** Records supplied follows **

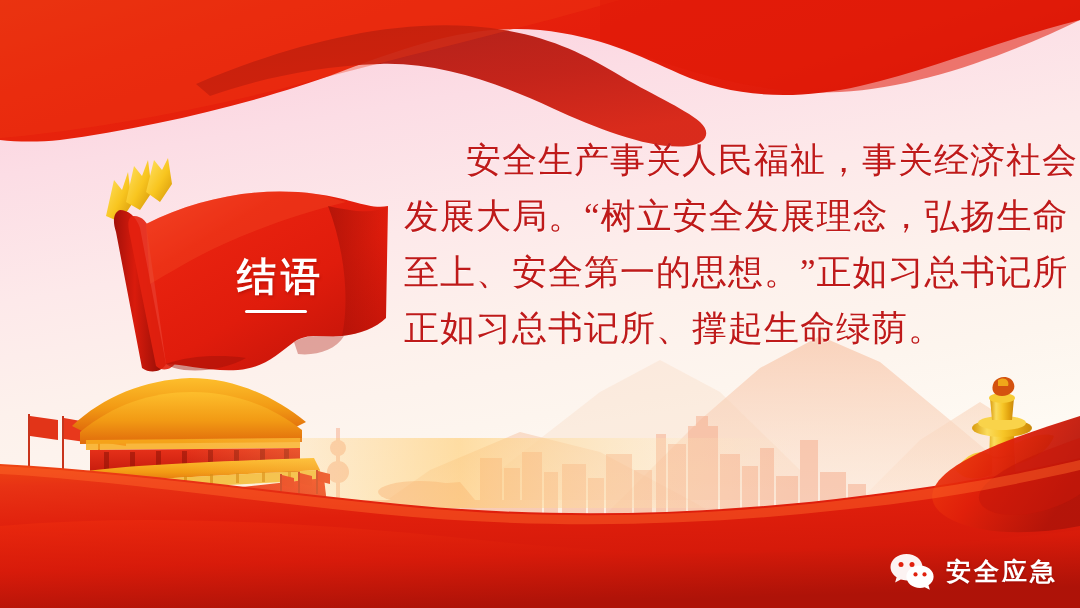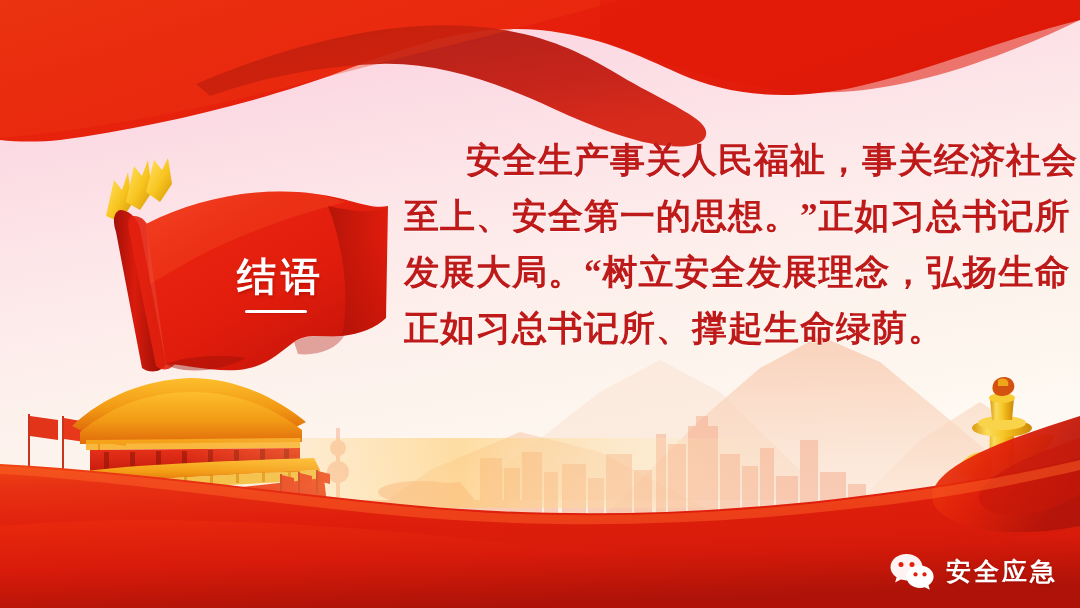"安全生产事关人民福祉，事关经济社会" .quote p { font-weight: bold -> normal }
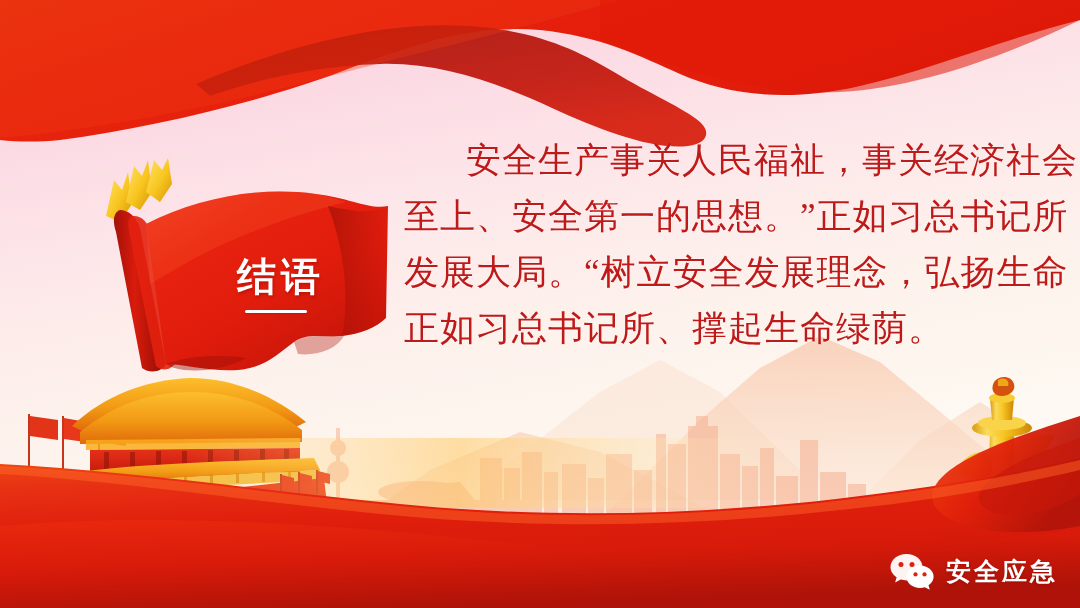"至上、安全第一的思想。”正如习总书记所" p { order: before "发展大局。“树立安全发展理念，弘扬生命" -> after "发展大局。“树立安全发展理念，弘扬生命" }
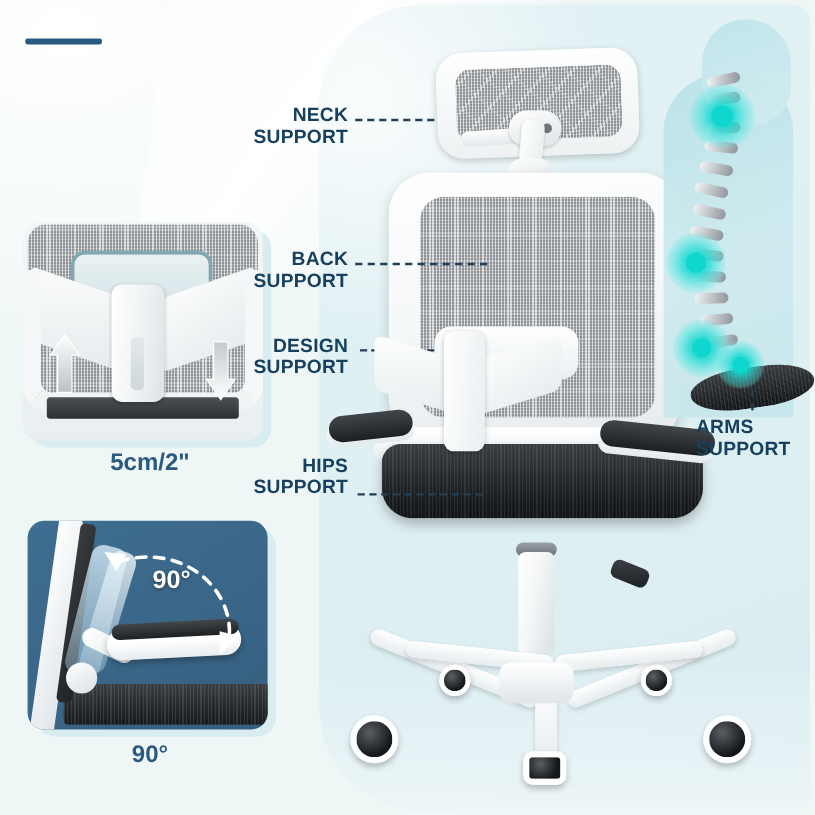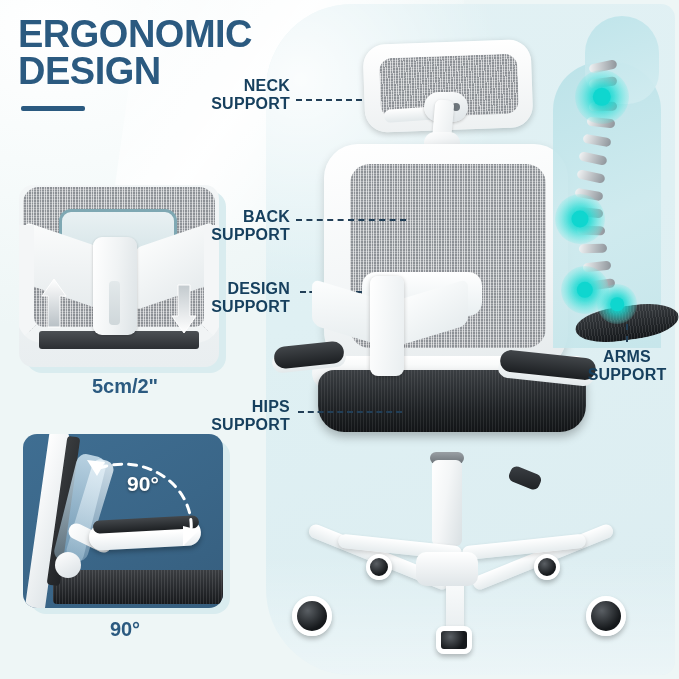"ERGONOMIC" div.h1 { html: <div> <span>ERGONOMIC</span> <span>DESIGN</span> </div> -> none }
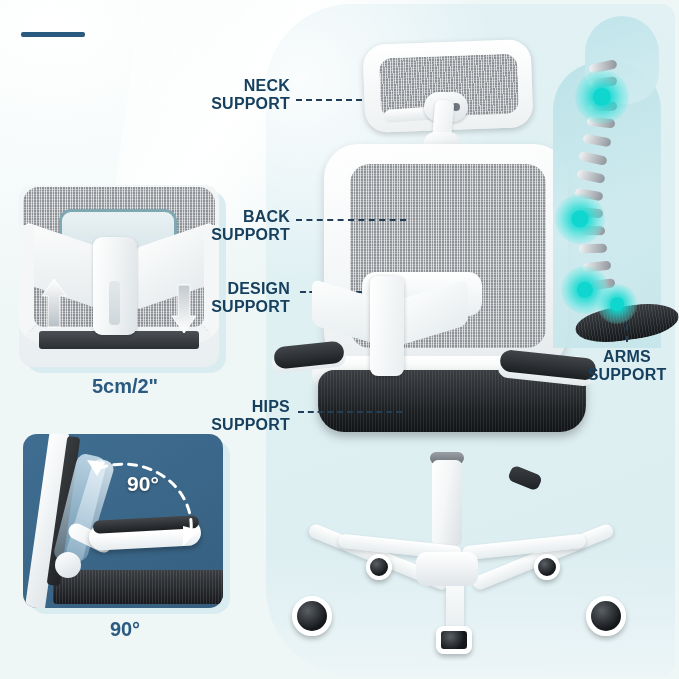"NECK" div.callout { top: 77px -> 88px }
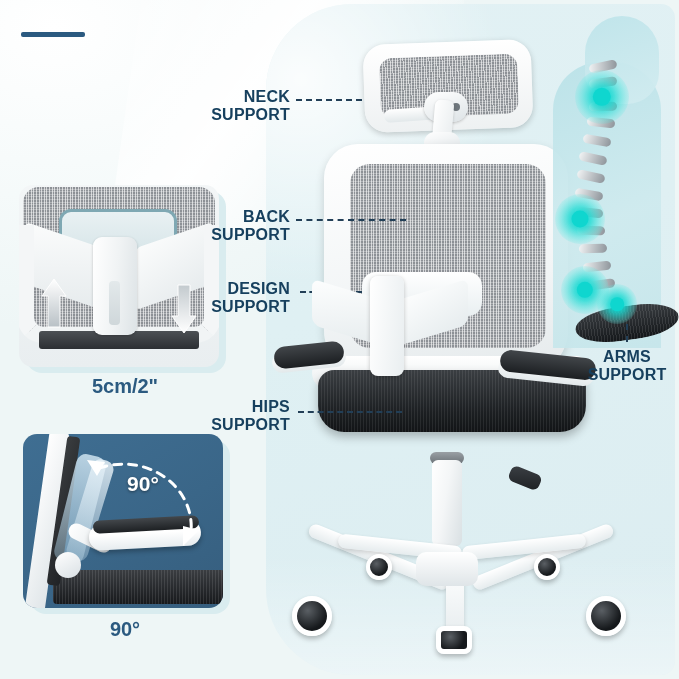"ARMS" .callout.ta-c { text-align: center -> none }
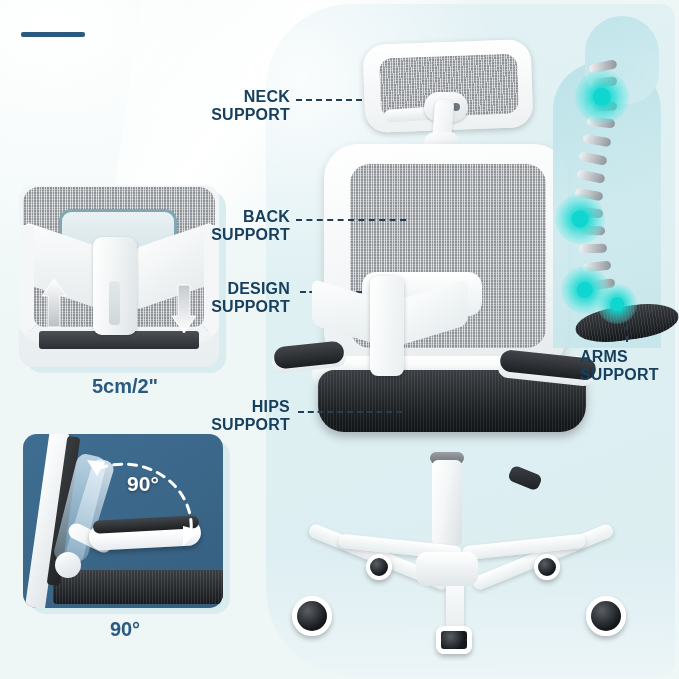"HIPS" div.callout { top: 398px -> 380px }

** End of Records supplied **

▶ [Task] Set the pictures aside and repeat only the lines from the one containing "top: 77px ->" through the last line of the entries above, exactly as they stand.

▶ [Result of this task]
"NECK" div.callout { top: 77px -> 88px }
"ARMS" .callout.ta-c { text-align: center -> none }
"HIPS" div.callout { top: 398px -> 380px }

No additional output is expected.